Sí. Pude imaginarme a Silena haciendo eso, aunque ya tuve más dificultades en imaginármela, con su delicada figura, envuelta por el abrazo de este hombre pequeño y cuadrado.

—Me dijo que me conocía, y que estaba ansiosa de que la poseyera.

—¿Y después?

—Cerré la puerta. Fuimos a una habitación interior donde hay un catre. Era un momento tranquilo del día; pensé que no sucedería nada. Ella se quitó la capa. Su cuerpo…

—Su cuerpo no importa.

Yo también podía verlo demasiado bien con los ojos de mi mente: los delgados muslos, el vientre tenso, los pequeños y elevados senos, la cascada de cabello color chocolate cayendo sobre sus hombros.

—¿De qué hablaron ustedes? ¿Dijo ella algo de tipo político? ¿Algún eslogan, quizá algunas palabras contra el gobierno?

—Nada. Permanecimos juntos, desnudos, tumbados un rato, sólo acariciándonos. Entonces me dijo que traía consigo una droga que aumentaría diez veces las sensaciones del acto sexual. Se trataba de unos polvos negros. Me los bebí con agua; ella tambien bebió, o pareció hacerlo. Me quedé dormido instantáneamente. Cuando me desperté, todo el Hold estaba excitado y me habían detenido —me mira, con ojos furiosos—. Tendría que haber sospechado desde el principio que era un truco. Esa clase de mujeres no sienten deseos de un hombre como yo. ¿Qué daño le he hecho a usted? ¿Por qué me eligió como víctima de su plan?

—Será el de ella —corregí—, no el mío. Yo no he tomado parte en esto. La motivación de ella es un misterio incluso para mí. Si pudiera descubrir a dónde ha ido, la buscaría y obtendría esas respuestas. Cualquier ayuda que pueda usted prestarme puede garantizarle el perdón y la libertad.

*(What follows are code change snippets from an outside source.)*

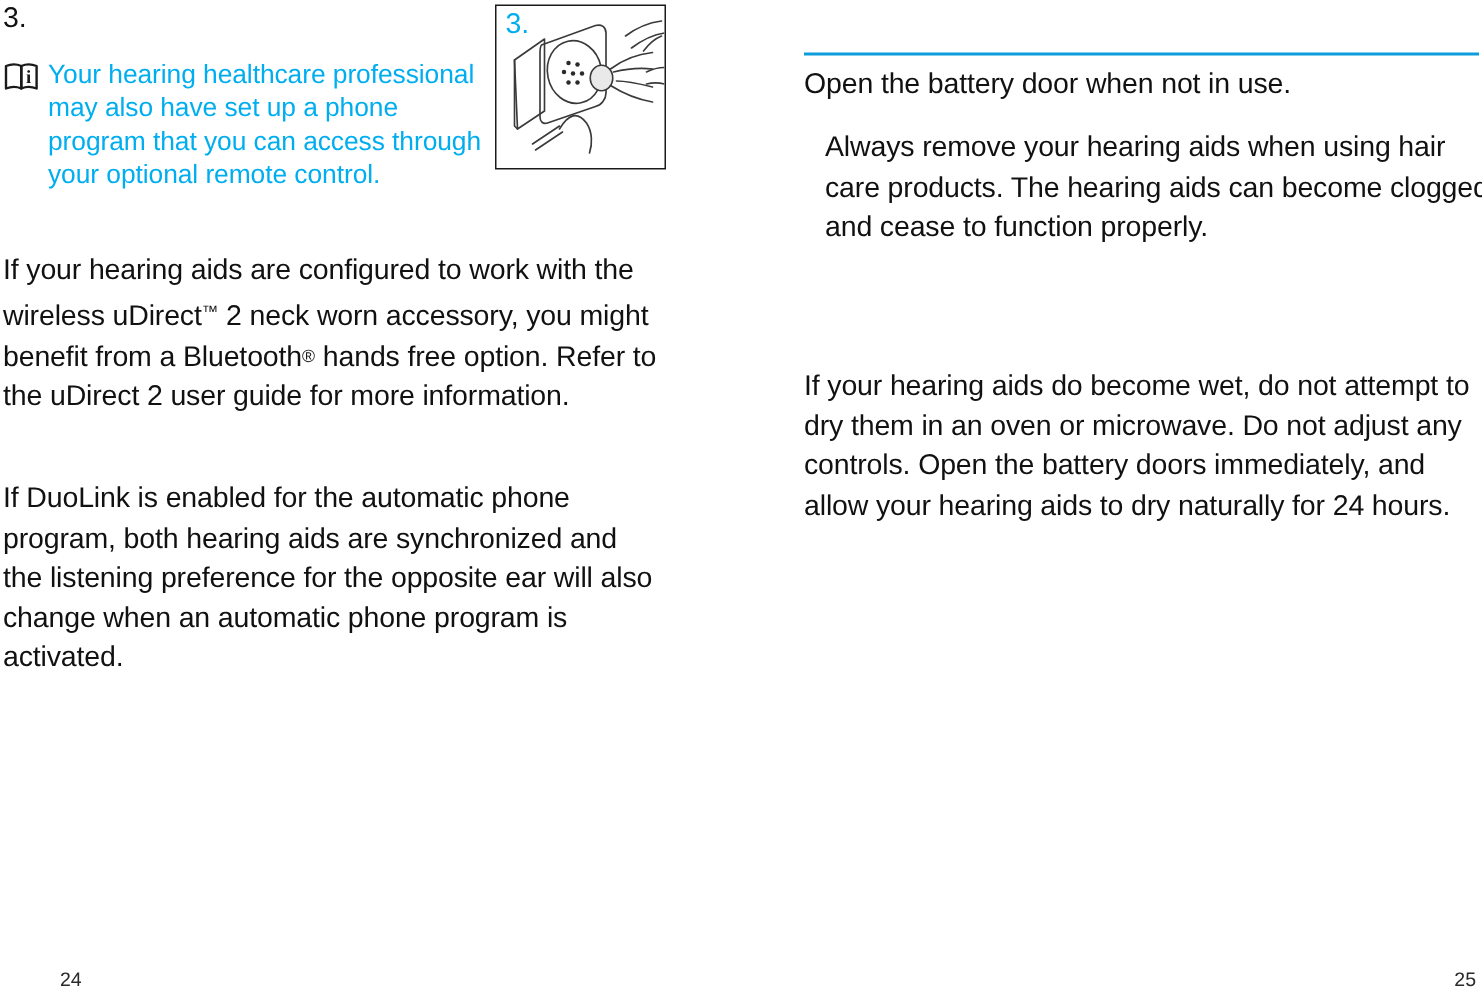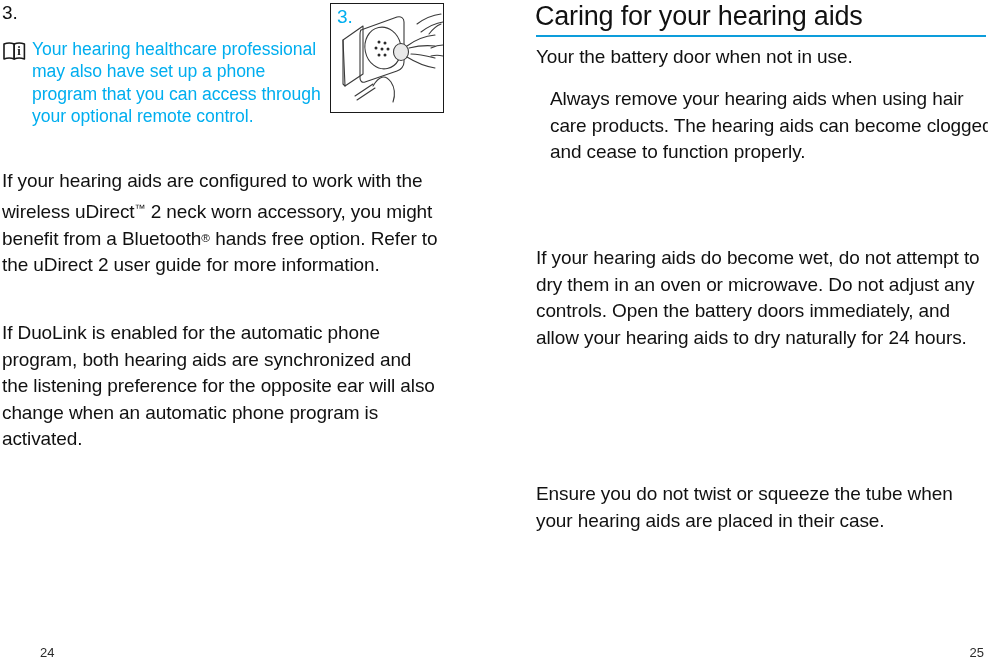"Caring for your hearing aids" h1.rc-title { html: <h1>Caring for your hearing aids</h1> -> none }
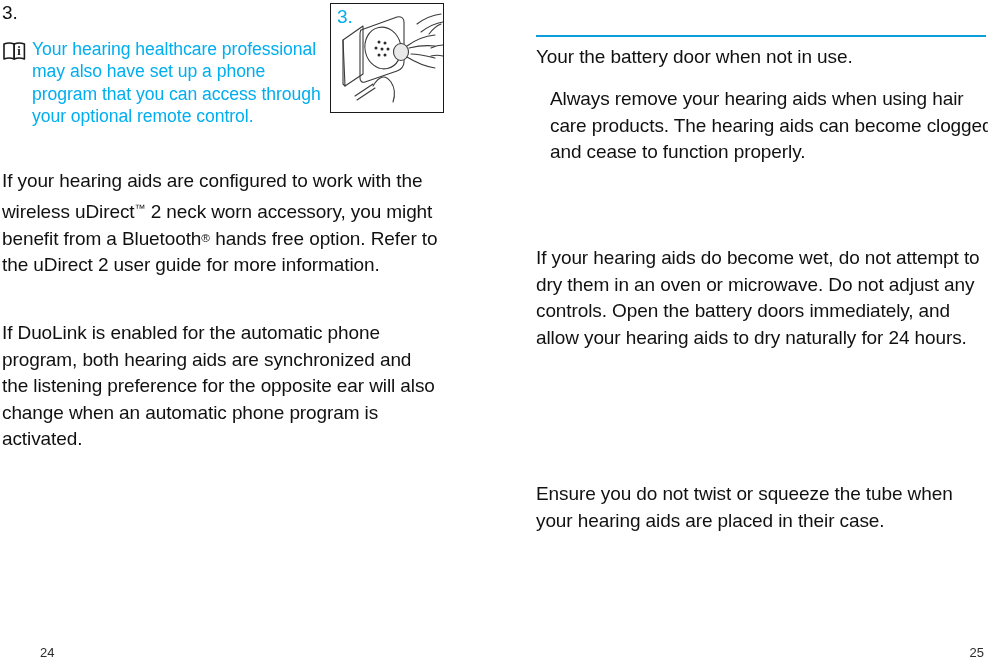"Your the battery door when" p.body { text: Your -> Open }
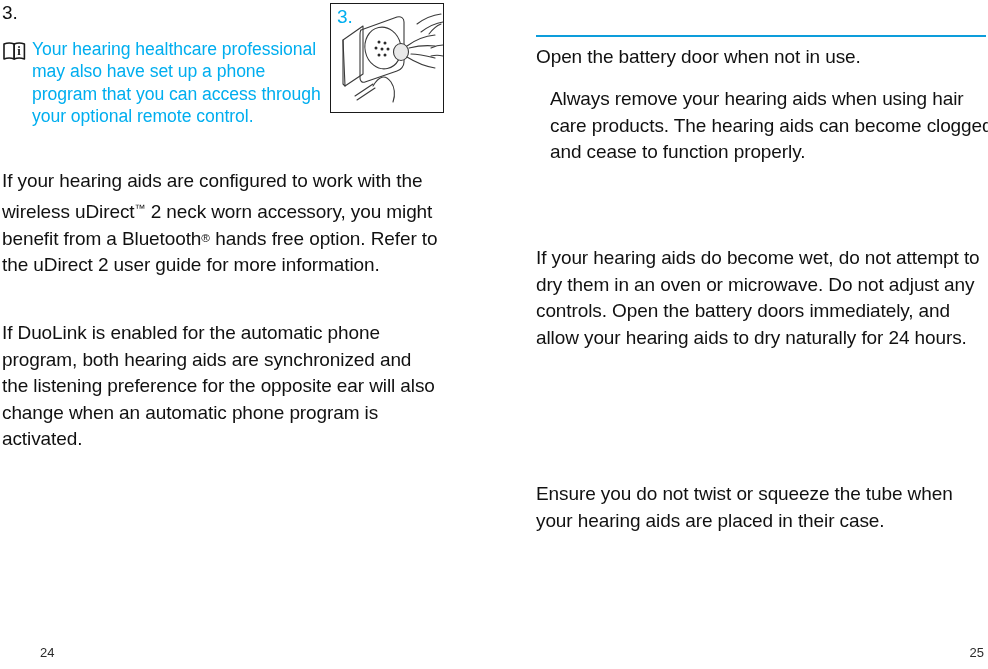"Ensure you do not twist" p.body { html: <p>Ensure you do not twist or squeeze the tube when your hearing aids are placed in their case.</p> -> none }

—No sé nada —dice, tristemente—. Ella llegó, me engañó, me drogó y robó el programa.

—Piense. ¿Ni una palabra? Quizá mencionara el nombre de algún otro distrito.

—Nada.

Un payaso, eso es lo que es, un inocente, un inútil. Al marcharme me grita que interceda por él, pero ¿qué puedo hacer yo?

—Ella nos ha perdido a todos —le contesto.

Ante mi solicitud, un fiscal del distrito me acompaña al apartamento de Silena, que se encuentra cerrado oficialmente desde su desaparición. Su contenido ha sido detalladamente examinado, pero quizá haya alguna clave de la que sólo yo pueda darme cuenta. Al entrar, noto un agudo dolor de pérdida, pues la vista de las pertenencias de Silena me recuerda tiempos más felices. Todas estas cosas me son dolorosamente familiares: sus hileras de libros bien arreglados y dispuestos, sus ropas, sus muebles, su cama. Sólo la conocía desde hacía once semanas, y era mi esposa del mes desde hacía dos. No me había dado cuenta de que hubiera llegado a significar tanto para mí, y de un modo tan rápido.